E giuro per quella sperlungona di Didone, scusami, Carlino, non l'hai dipinta
tu, che Destemps, Bessanesi e io si parlerà e mia figlia tacerà troico tutto il
pranzo, vivaddio, se non la smettete con l'anglico! C'è qui la signorina Bertha
che parla lungarnico come il Baccelli di Palazzo Vecchio o come una Bertuccia
di Mercato, c'è il nostro veneratissimo professore Dane che si arrabatta per
benino in un fiesolaico un poco suo proprio, diciamola, in un dannato di
fiesolaico, che però insomma è toscanico. Eh dunque!»

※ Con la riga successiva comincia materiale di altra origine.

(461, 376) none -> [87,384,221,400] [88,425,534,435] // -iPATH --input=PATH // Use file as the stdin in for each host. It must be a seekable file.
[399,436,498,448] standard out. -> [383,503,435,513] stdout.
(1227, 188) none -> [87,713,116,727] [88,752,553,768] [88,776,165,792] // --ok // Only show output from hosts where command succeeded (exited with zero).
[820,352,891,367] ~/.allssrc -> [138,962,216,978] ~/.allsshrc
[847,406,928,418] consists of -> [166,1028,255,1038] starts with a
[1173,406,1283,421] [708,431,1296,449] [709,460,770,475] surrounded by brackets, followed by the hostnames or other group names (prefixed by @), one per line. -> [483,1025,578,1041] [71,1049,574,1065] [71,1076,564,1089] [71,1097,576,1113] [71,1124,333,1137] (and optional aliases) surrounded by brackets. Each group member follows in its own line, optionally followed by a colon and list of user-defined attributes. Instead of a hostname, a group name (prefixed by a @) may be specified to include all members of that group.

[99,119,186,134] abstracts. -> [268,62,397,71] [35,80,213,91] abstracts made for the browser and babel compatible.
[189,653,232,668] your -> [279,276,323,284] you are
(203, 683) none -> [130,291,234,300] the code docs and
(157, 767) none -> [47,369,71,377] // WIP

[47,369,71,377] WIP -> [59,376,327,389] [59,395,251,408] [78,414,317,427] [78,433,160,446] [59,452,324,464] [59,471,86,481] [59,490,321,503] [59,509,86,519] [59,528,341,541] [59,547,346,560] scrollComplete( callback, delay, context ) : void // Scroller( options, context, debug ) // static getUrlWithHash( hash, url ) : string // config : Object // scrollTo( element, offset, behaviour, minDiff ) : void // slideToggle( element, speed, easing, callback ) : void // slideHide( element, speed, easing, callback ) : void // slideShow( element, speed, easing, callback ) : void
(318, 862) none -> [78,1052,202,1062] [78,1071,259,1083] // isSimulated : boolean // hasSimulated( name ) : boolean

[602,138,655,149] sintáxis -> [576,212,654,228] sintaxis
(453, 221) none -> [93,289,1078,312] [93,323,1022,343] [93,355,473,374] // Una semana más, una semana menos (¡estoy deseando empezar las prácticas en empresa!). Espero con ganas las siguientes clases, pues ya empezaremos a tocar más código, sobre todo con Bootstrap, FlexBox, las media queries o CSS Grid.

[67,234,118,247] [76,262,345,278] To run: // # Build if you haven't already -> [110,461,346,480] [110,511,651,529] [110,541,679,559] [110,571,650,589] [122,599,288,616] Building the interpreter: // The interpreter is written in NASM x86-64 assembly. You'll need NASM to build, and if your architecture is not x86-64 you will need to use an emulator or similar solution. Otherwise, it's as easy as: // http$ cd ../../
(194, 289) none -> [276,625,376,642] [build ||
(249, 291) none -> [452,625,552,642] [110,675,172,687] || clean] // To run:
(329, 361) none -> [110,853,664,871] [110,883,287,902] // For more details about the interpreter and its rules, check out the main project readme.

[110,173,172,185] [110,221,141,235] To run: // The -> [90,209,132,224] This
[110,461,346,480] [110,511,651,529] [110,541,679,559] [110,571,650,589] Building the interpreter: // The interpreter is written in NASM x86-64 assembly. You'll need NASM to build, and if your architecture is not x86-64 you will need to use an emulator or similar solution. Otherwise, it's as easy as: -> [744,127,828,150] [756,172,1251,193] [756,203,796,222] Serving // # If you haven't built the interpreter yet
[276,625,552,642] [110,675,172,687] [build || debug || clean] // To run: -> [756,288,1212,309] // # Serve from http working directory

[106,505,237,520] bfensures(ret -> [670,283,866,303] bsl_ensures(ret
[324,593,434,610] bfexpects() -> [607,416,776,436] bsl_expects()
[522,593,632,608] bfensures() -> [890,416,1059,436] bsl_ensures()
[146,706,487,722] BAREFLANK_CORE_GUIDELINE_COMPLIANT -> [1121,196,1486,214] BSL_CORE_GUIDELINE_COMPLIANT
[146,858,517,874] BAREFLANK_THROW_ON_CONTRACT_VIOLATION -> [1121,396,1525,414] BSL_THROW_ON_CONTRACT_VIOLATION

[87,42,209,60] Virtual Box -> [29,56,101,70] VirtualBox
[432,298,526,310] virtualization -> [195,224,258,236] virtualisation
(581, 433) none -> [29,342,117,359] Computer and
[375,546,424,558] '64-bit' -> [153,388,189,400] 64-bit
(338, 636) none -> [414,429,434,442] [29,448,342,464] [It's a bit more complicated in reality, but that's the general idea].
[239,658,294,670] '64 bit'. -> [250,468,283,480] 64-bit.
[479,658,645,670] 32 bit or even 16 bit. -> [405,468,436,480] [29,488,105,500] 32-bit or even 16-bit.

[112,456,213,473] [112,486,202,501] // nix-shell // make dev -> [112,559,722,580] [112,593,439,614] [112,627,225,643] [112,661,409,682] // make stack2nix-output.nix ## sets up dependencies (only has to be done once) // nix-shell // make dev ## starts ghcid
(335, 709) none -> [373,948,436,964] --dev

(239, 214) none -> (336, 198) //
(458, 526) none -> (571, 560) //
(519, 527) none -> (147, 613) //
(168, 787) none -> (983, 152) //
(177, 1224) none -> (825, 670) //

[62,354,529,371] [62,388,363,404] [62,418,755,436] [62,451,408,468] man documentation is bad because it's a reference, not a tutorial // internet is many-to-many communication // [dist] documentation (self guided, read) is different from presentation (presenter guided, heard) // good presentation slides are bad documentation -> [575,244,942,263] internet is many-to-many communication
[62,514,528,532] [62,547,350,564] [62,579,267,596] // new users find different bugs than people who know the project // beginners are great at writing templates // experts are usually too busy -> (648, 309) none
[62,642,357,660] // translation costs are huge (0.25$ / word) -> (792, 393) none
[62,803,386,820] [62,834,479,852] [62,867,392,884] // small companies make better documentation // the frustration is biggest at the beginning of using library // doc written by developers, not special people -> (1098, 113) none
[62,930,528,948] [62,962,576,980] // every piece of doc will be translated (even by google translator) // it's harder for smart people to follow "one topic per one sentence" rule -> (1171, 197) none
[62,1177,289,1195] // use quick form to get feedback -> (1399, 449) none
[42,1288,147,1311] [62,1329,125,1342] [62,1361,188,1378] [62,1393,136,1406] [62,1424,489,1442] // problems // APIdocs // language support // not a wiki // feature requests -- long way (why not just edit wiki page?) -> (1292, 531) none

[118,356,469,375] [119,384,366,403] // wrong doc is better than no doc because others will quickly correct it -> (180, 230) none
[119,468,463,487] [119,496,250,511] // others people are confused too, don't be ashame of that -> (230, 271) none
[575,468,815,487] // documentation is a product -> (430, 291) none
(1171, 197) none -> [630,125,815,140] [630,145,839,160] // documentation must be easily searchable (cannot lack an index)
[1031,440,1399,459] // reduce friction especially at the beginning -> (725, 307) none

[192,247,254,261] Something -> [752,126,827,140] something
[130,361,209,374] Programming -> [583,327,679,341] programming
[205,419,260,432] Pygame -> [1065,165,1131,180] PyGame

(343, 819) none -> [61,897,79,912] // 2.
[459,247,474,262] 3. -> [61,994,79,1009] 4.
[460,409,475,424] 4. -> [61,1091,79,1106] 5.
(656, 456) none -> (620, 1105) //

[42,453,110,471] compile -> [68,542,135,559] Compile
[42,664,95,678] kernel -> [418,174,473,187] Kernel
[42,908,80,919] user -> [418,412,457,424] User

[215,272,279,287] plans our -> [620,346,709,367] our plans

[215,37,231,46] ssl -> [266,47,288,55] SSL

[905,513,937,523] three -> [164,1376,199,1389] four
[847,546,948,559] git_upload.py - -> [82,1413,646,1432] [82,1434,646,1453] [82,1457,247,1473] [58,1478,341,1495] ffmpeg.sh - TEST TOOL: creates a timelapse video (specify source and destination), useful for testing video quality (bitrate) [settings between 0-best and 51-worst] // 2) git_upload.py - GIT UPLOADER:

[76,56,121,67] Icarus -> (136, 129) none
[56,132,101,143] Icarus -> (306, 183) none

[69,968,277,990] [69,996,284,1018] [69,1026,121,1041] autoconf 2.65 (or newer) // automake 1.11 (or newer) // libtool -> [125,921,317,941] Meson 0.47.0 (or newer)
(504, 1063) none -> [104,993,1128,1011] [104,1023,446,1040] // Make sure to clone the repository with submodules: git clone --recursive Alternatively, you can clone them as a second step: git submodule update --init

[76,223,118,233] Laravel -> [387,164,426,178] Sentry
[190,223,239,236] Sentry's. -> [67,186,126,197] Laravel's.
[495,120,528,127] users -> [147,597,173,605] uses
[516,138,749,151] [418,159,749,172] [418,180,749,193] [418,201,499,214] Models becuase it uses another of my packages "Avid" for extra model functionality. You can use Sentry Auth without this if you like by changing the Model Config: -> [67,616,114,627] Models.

Rise anche il professore e la
conversazione continuò in italiano, vivacissima. Le due dame, che nei convegni
aristocratici portavano con dignità cosciente l'uniforme ideale, per così dire,
prescritta dal luogo e dal grado, se ne scioglievano qui assai volentieri nella
società preferita degl'intellettuali. Tra loro e Jeanne non correva troppa
simpatia, ma di Carlino andavano pazze apertamente come tutte le signore, forse
perché con un uomo come lui, di maniere squisite, musicista eccellente,
intelligente di ogni arte, paradossale nelle idee e pieno di vita nella parola
ma gelido nel fondo e schivo della passione, non v'era pericolo di andar oltre
un piacevole vellicamento dello spirito. Laura, del resto, vedova da qualche
anno, sdegnava la galanteria. I suoi amici dicevano ch'ella permetteva a Dane
di petrarcheggiare un po' con lei per ricordarsi di esser donna, perché non le
avvenisse di mettere in isbaglio un cappello di ministro o un zucchetto di
cardinale; e più innocuo memento
non si sarebbe trovato. Bice, orgogliosa di aver ispirato un vero amore
a Destemps, molto più savia che talvolta non sembrasse, lo teneva legato ma in
rispetto.
Si parlò della piccola città dove
Bessanesi diceva di sentire, Dio sa perché, uno spirituale odore di mare, tanto
da immaginare il malinconico Adriatico dietro a ogni cresta diroccata di muro
tagliante il cielo. Destemps era innamorato di tutto che aveva visto, anche di
un vecchio sagrestano guercio, storpio, gobbo, sudicio, adoratore devoto della
sua chiesa, che a un'uscita di Gonnelli «Puzzolenta la tua chiesa!» aveva
risposto: «Eh no signor, son mi che spuzzo».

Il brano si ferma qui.